*TASK GOAL*:
Go through the listing below and report how many lines contain the word "包括银行到账凭证或融资报告"; write no other words.

::: PROVIDED DATA

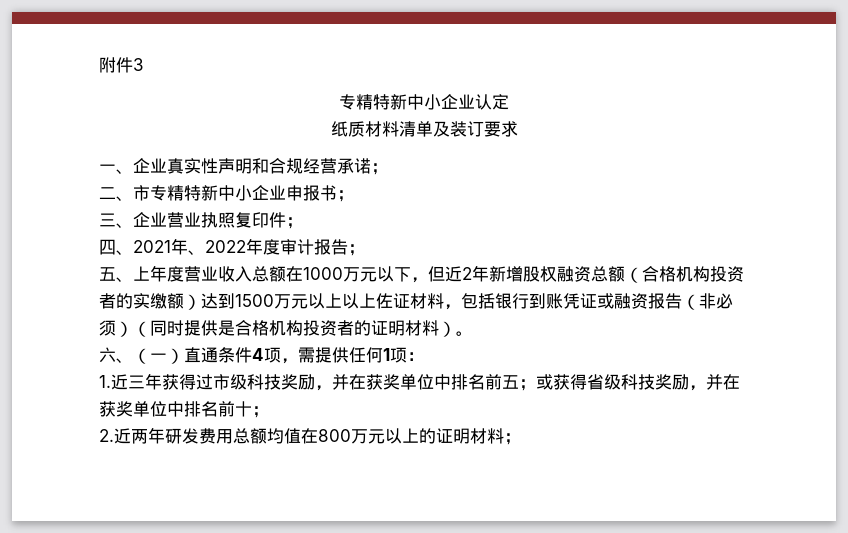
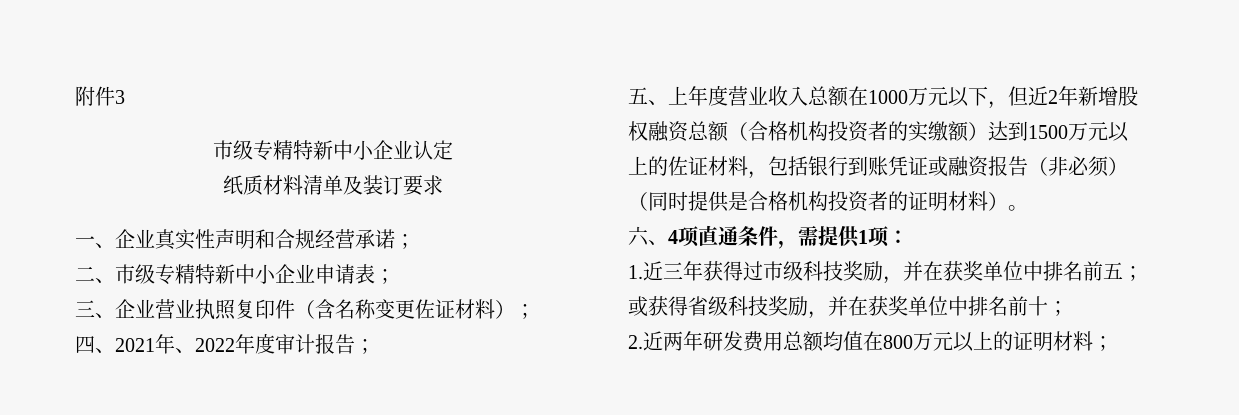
- 专精特新中小企业认定
+ 市级专精特新中小企业认定
- 二、市专精特新中小企业申报书；
+ 二、市级专精特新中小企业申请表；
- 三、企业营业执照复印件；
+ 三、企业营业执照复印件（含名称变更佐证材料）；
- 五、上年度营业收入总额在1000万元以下，但近2年新增股权融资总额（合格机构投资者的实缴额）达到1500万元以上以上佐证材料，包括银行到账凭证或融资报告（非必须）（同时提供是合格机构投资者的证明材料）。
+ 五、上年度营业收入总额在1000万元以下，但近2年新增股权融资总额（合格机构投资者的实缴额）达到1500万元以上的佐证材料，包括银行到账凭证或融资报告（非必须）（同时提供是合格机构投资者的证明材料）。
- 六、（一）直通条件4项，需提供任何1项：
+ 六、4项直通条件，需提供1项：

::::::

*RESULT FOR THIS TASK*:
2